=== Given entries ===

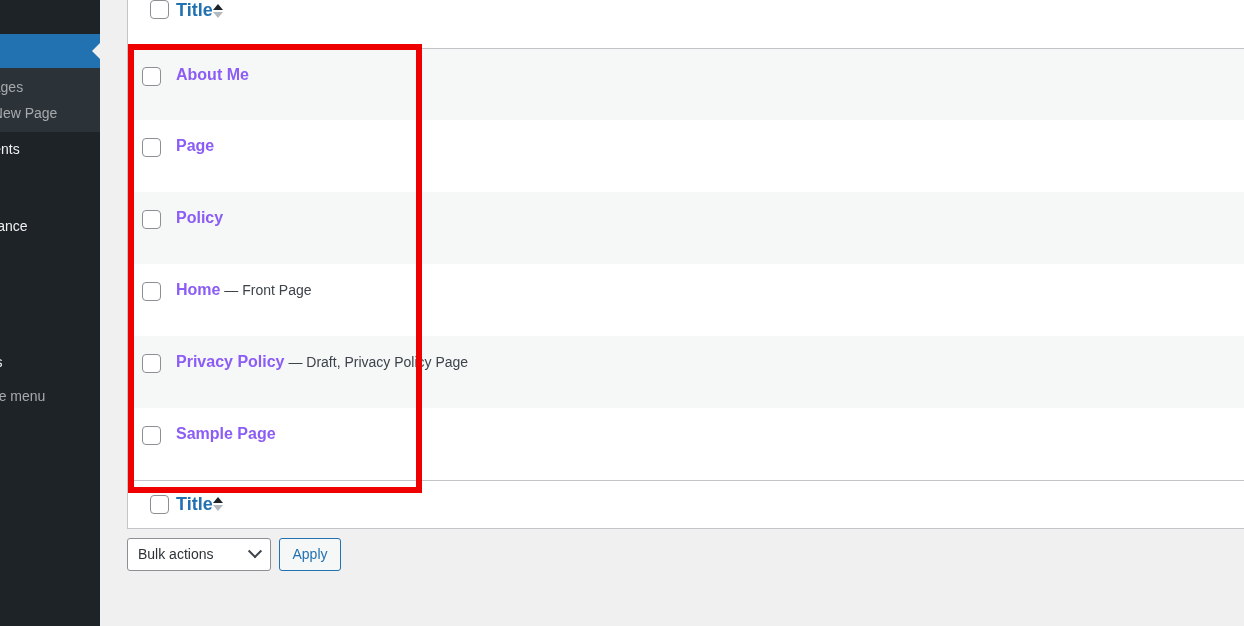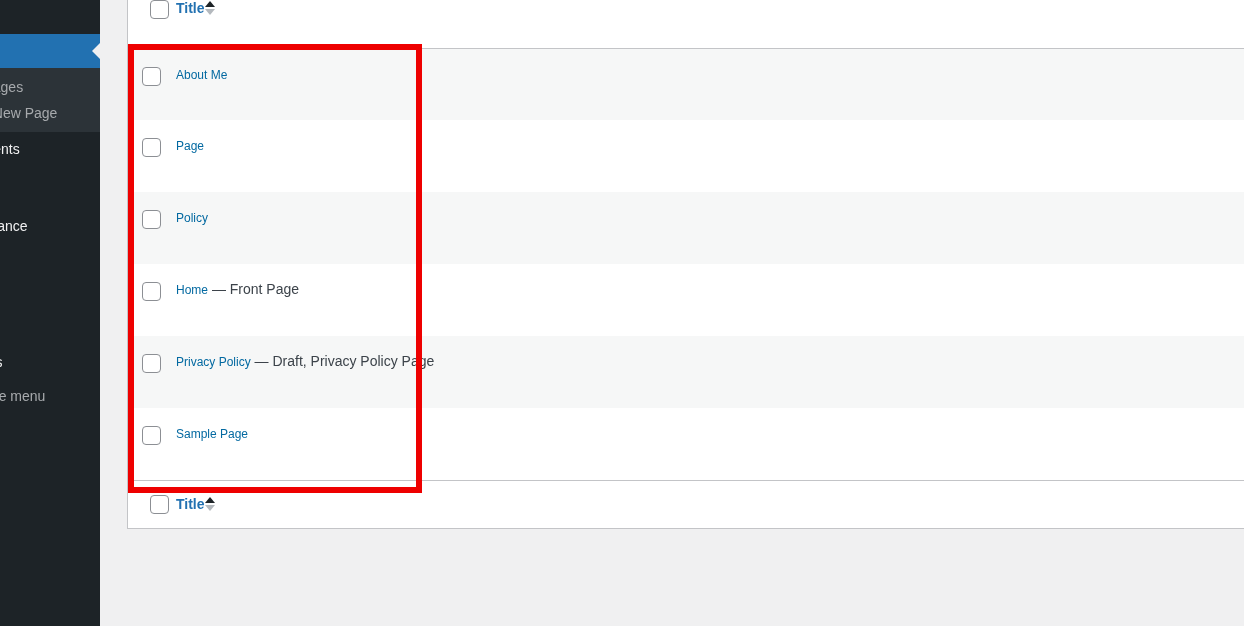--- a/index.html
+++ b/index.html
@@ -135,21 +135,21 @@
   }
   thead .cb, tfoot .cb { margin-top: 0; }
   tbody .cb { margin-top: 18px; }
 
   .sort-link {
     display: inline-flex;
     align-items: center;
     gap: 0;
     color: #2271b1;
     text-decoration: none;
-    font-size: 14px;
+    font-size: 18px;
     cursor: pointer;
   }
   .sorting-indicator {
     display: inline-block;
     width: 10px;
     height: 16px;
     position: relative;
   }
   .sorting-indicator .asc,
   .sorting-indicator .desc {
@@ -167,23 +167,23 @@
     bottom: 1px;
     border-top: 6px solid #b4b9be;
   }
 
   tbody tr { height: 72px; }
   tbody tr.alt td { background: #f6f7f7; }
   tbody tr td { background: #fff; }
   tbody tr td.col-title { padding-top: 17px; }
 
   .row-title {
-    color: #0369a1;
-    font-weight: normal;
-    font-size: 12px;
+    color: #8b5cf6;
+    font-weight: bold;
+    font-size: 16px;
     text-decoration: none;
     cursor: pointer;
   }
   .post-state {
     color: #3c434a;
     font-weight: normal;
     font-size: 14px;
   }
 
   
@@ -398,16 +398,25 @@
                   <span class="desc"></span>
               </span>
             </span>
           </th>
         </tr>
       </tfoot>
 
     </table>
   </div>
 
+  <div class="tablenav">
+    <div class="bulk-select">
+      <span>Bulk actions</span>
+      <span class="chev"></span>
+    </div>
+    <div class="apply-btn">
+      <span>Apply</span>
+    </div>
+  </div>
 
 </div>
 
 <div id="annotation-box"></div>
 
 </body></html>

===

• _What you have to do_:
Omit the pictures. Output every record above word for word.

• _Written response_:
--- a/index.html
+++ b/index.html
@@ -135,21 +135,21 @@
   }
   thead .cb, tfoot .cb { margin-top: 0; }
   tbody .cb { margin-top: 18px; }
 
   .sort-link {
     display: inline-flex;
     align-items: center;
     gap: 0;
     color: #2271b1;
     text-decoration: none;
-    font-size: 14px;
+    font-size: 18px;
     cursor: pointer;
   }
   .sorting-indicator {
     display: inline-block;
     width: 10px;
     height: 16px;
     position: relative;
   }
   .sorting-indicator .asc,
   .sorting-indicator .desc {
@@ -167,23 +167,23 @@
     bottom: 1px;
     border-top: 6px solid #b4b9be;
   }
 
   tbody tr { height: 72px; }
   tbody tr.alt td { background: #f6f7f7; }
   tbody tr td { background: #fff; }
   tbody tr td.col-title { padding-top: 17px; }
 
   .row-title {
-    color: #0369a1;
-    font-weight: normal;
-    font-size: 12px;
+    color: #8b5cf6;
+    font-weight: bold;
+    font-size: 16px;
     text-decoration: none;
     cursor: pointer;
   }
   .post-state {
     color: #3c434a;
     font-weight: normal;
     font-size: 14px;
   }
 
   
@@ -398,16 +398,25 @@
                   <span class="desc"></span>
               </span>
             </span>
           </th>
         </tr>
       </tfoot>
 
     </table>
   </div>
 
+  <div class="tablenav">
+    <div class="bulk-select">
+      <span>Bulk actions</span>
+      <span class="chev"></span>
+    </div>
+    <div class="apply-btn">
+      <span>Apply</span>
+    </div>
+  </div>
 
 </div>
 
 <div id="annotation-box"></div>
 
 </body></html>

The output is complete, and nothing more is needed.